┌─ Information
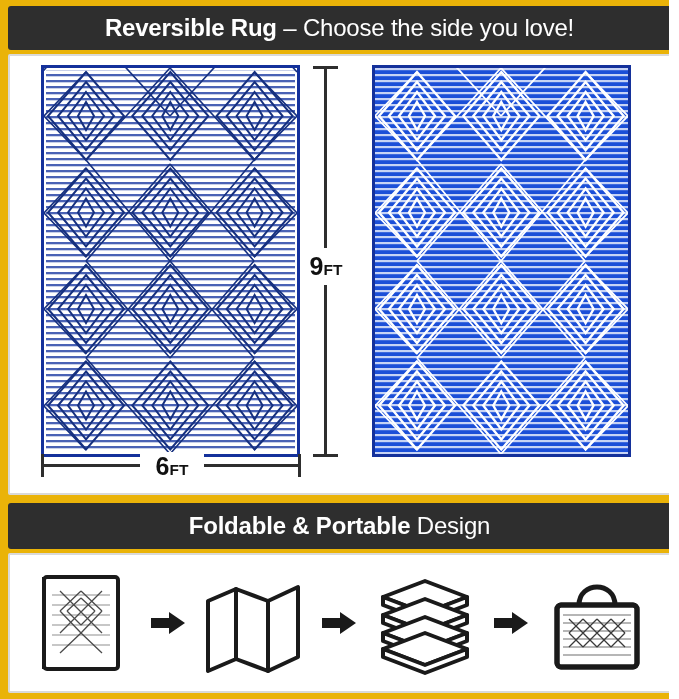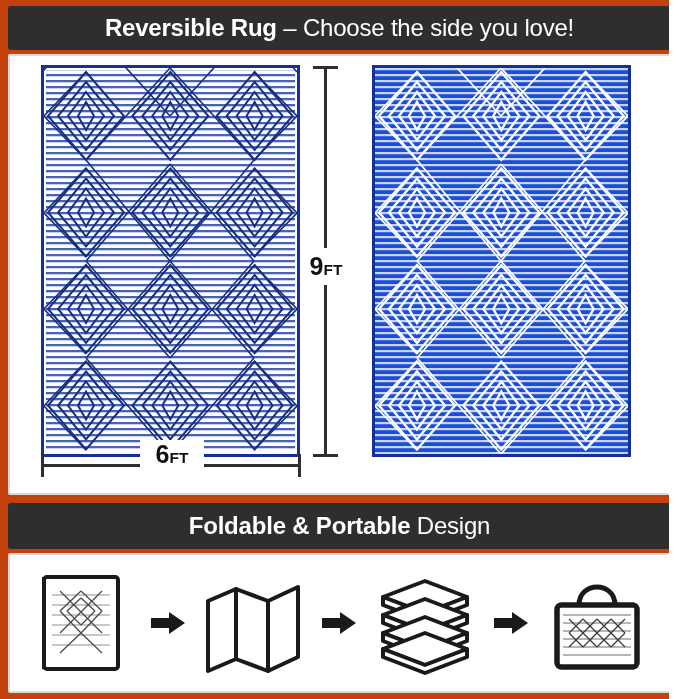"Reversible Rug – Choose the" #page { background: #c2410c -> #eab308 }
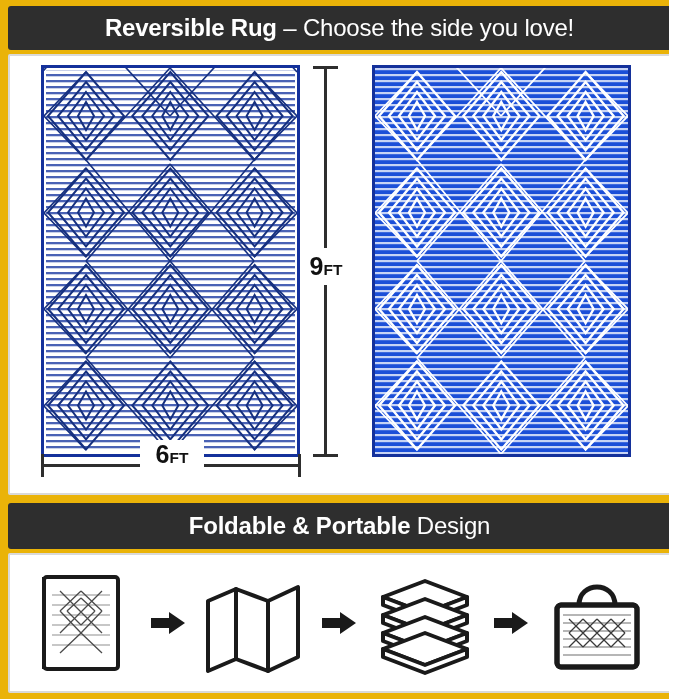"6FT" #dim-h-label { top: 440px -> 452px }
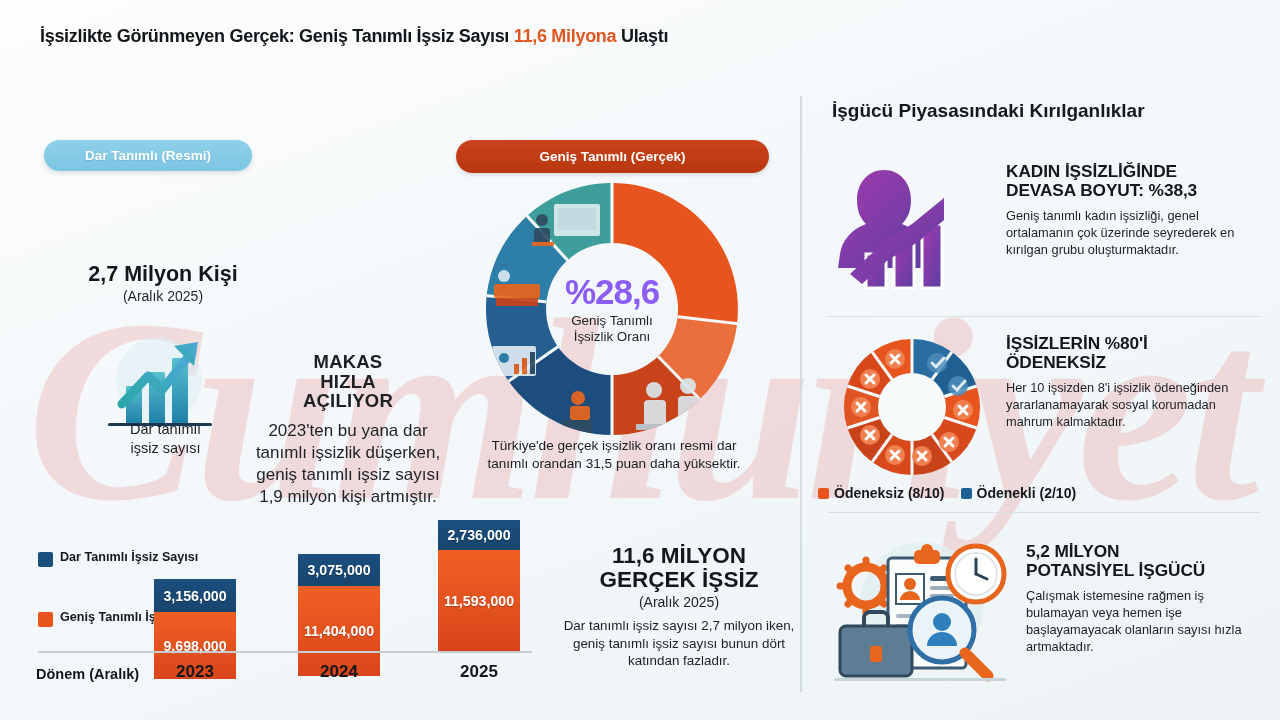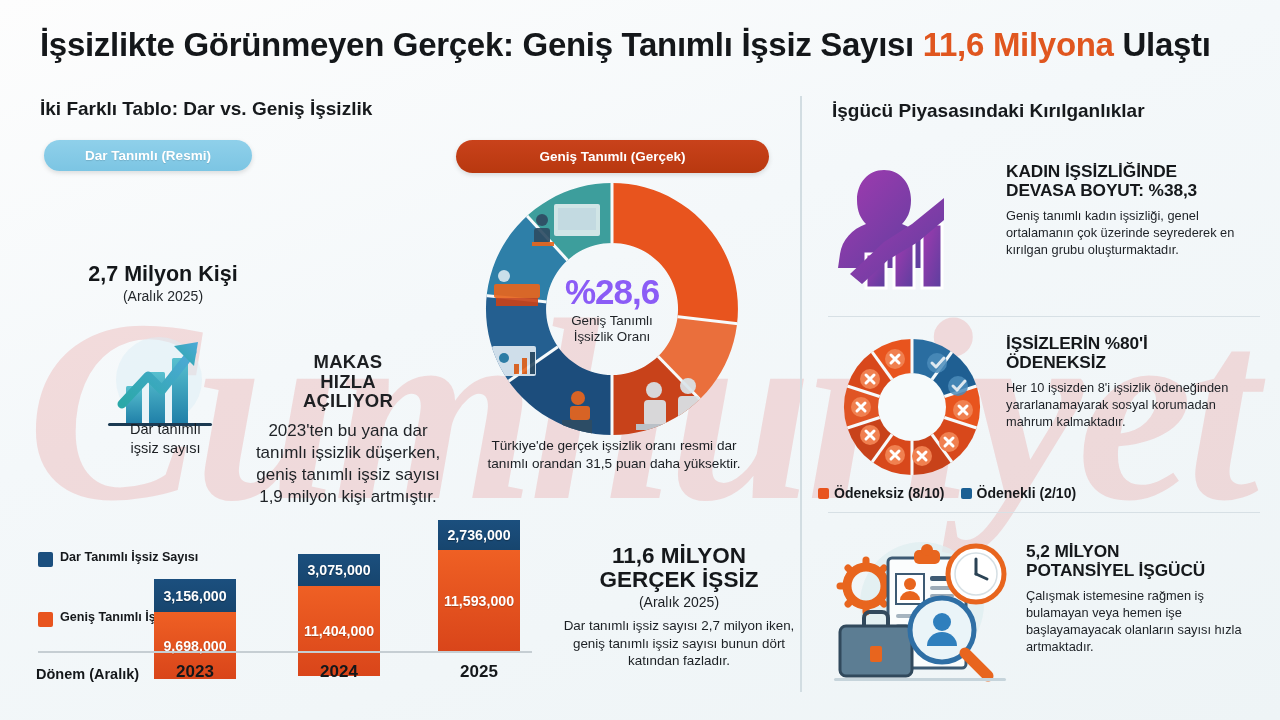"İşsizlikte Görünmeyen Gerçek: Geniş" #title { font-size: 33px -> 18px }
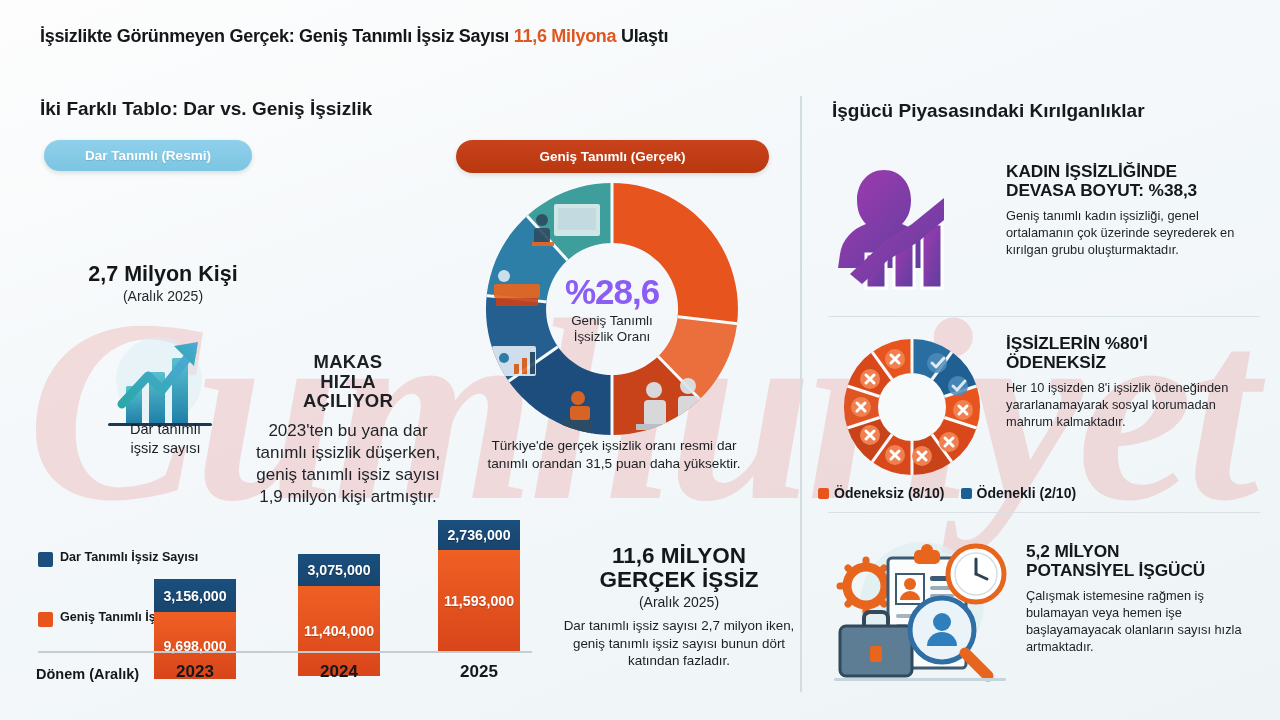"İki Farklı Tablo: Dar vs." div { html: <div>İki Farklı Tablo: Dar vs. Geniş İşsizlik</div> -> none }
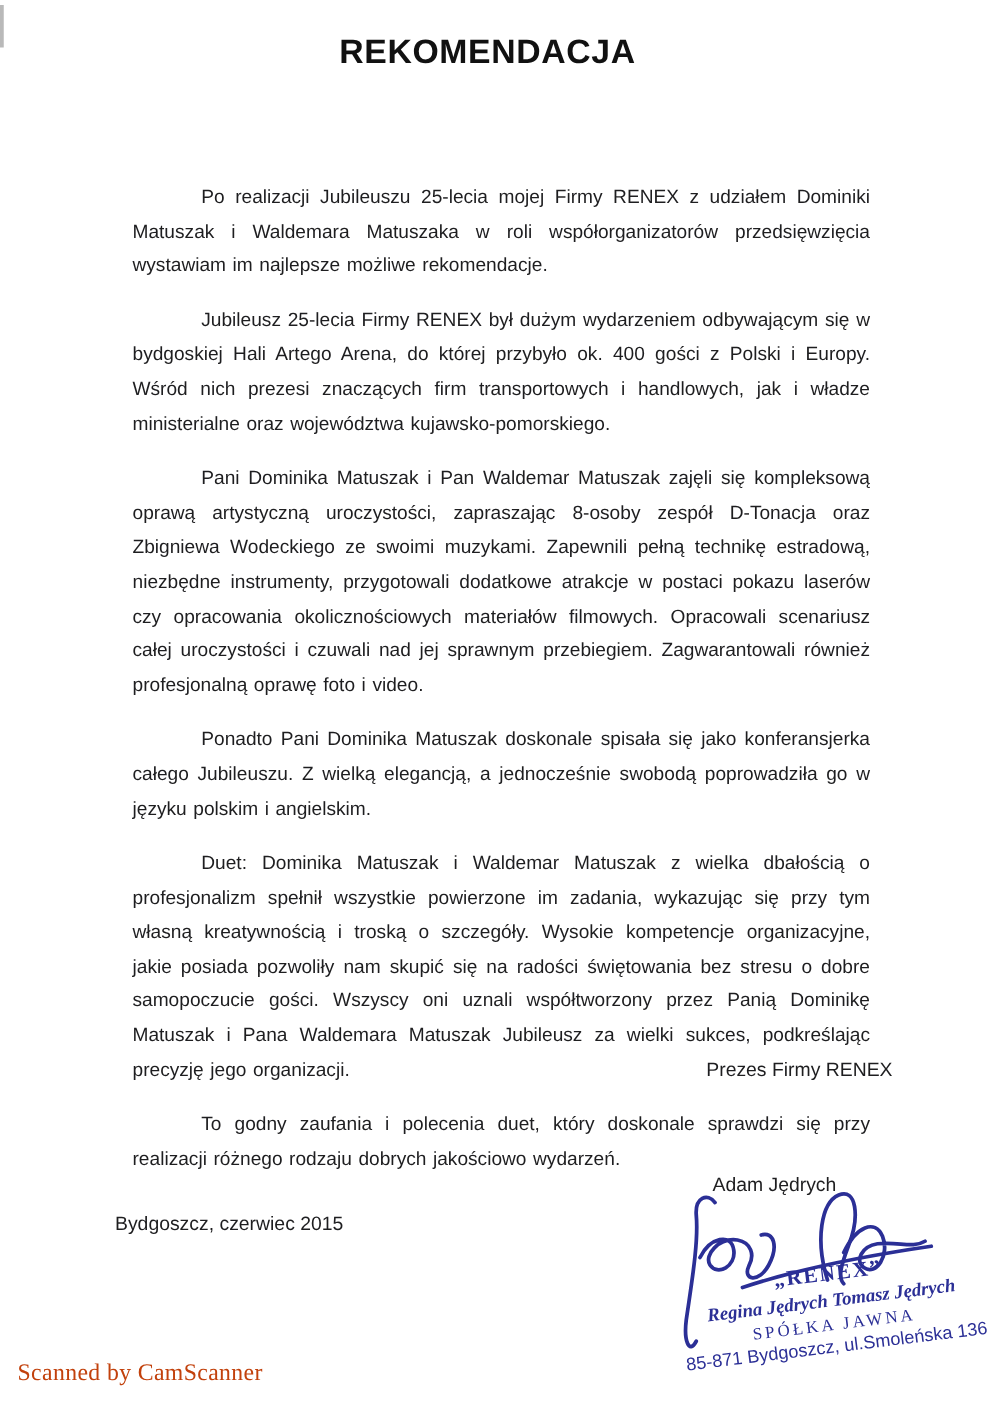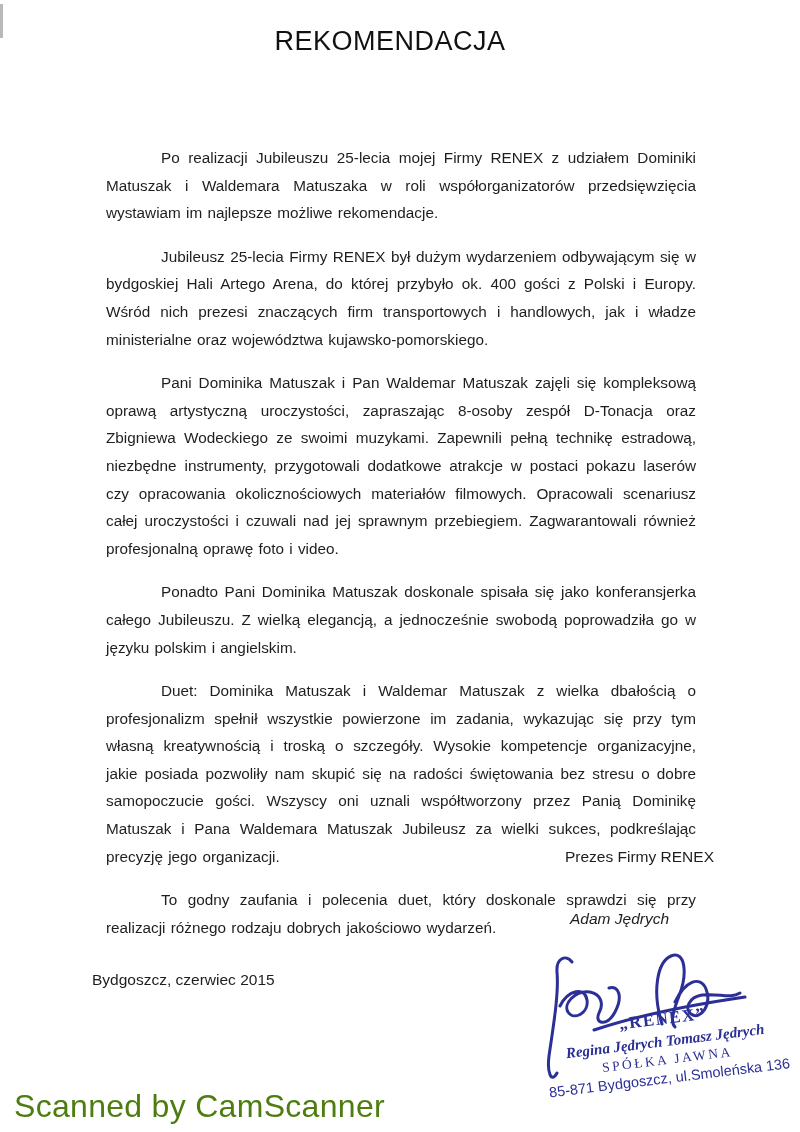"REKOMENDACJA" .doc-title { font-weight: normal -> bold }
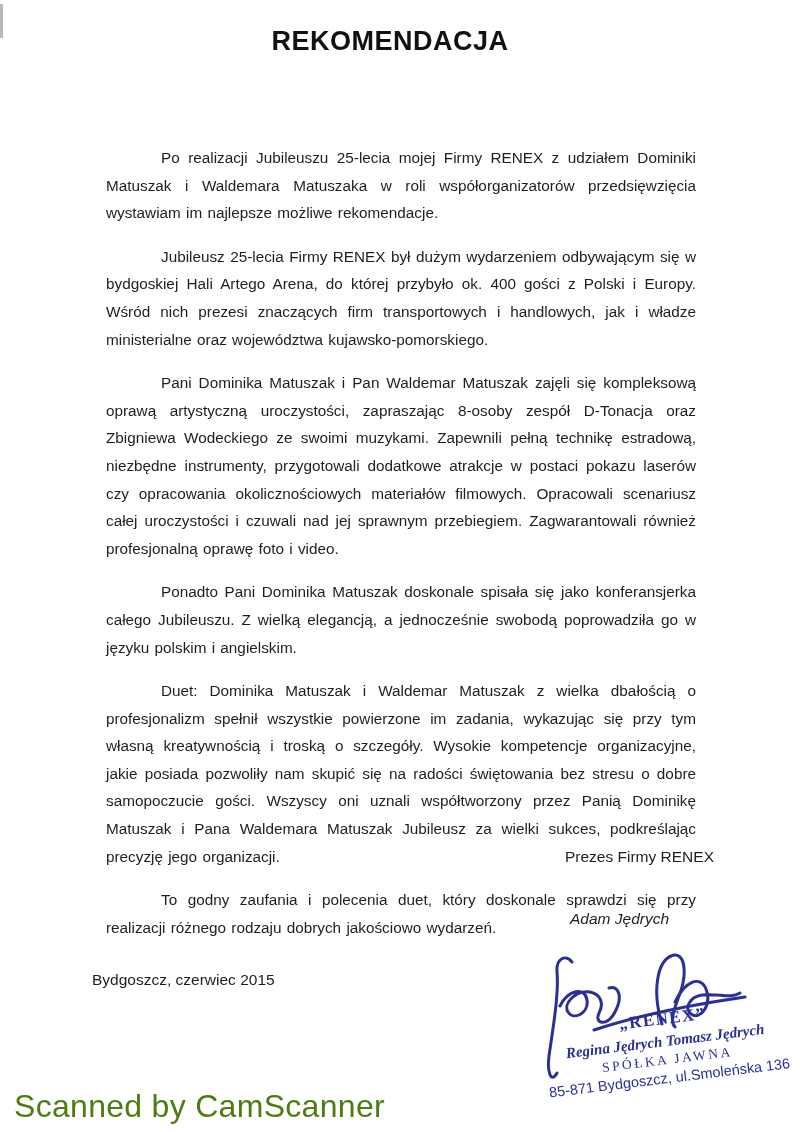"Adam Jędrych" .signer-name { font-style: italic -> none; top: 910px -> 940px }
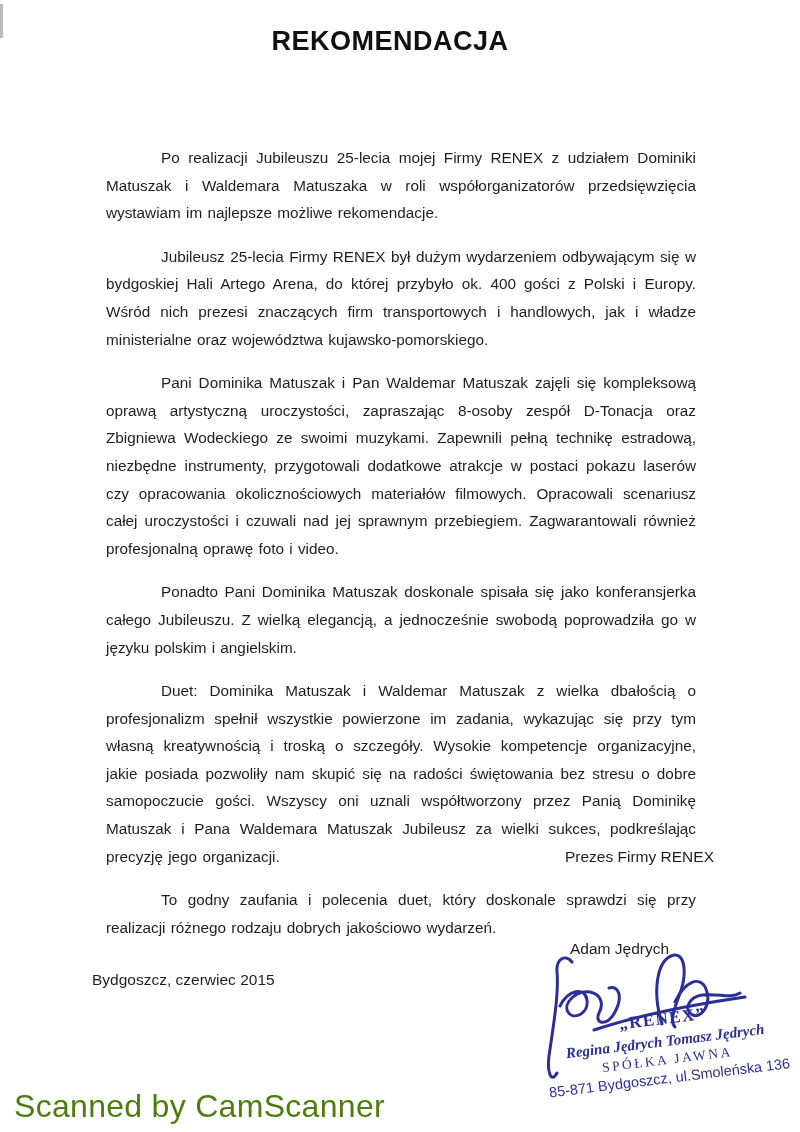"Scanned by CamScanner" .camscanner-footer { color: #4d7c0f -> #c2410c; font-family: none -> Liberation Serif, serif; font-size: 32px -> 19px }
└─
### Try it
Give every record back exactly as it reads, with no images.

### Answer to the problem
"Reversible Rug – Choose the" #page { background: #c2410c -> #eab308 }
"6FT" #dim-h-label { top: 440px -> 452px }
"İşsizlikte Görünmeyen Gerçek: Geniş" #title { font-size: 33px -> 18px }
"İki Farklı Tablo: Dar vs." div { html: <div>İki Farklı Tablo: Dar vs. Geniş İşsizlik</div> -> none }
"REKOMENDACJA" .doc-title { font-weight: normal -> bold }
"Adam Jędrych" .signer-name { font-style: italic -> none; top: 910px -> 940px }
"Scanned by CamScanner" .camscanner-footer { color: #4d7c0f -> #c2410c; font-family: none -> Liberation Serif, serif; font-size: 32px -> 19px }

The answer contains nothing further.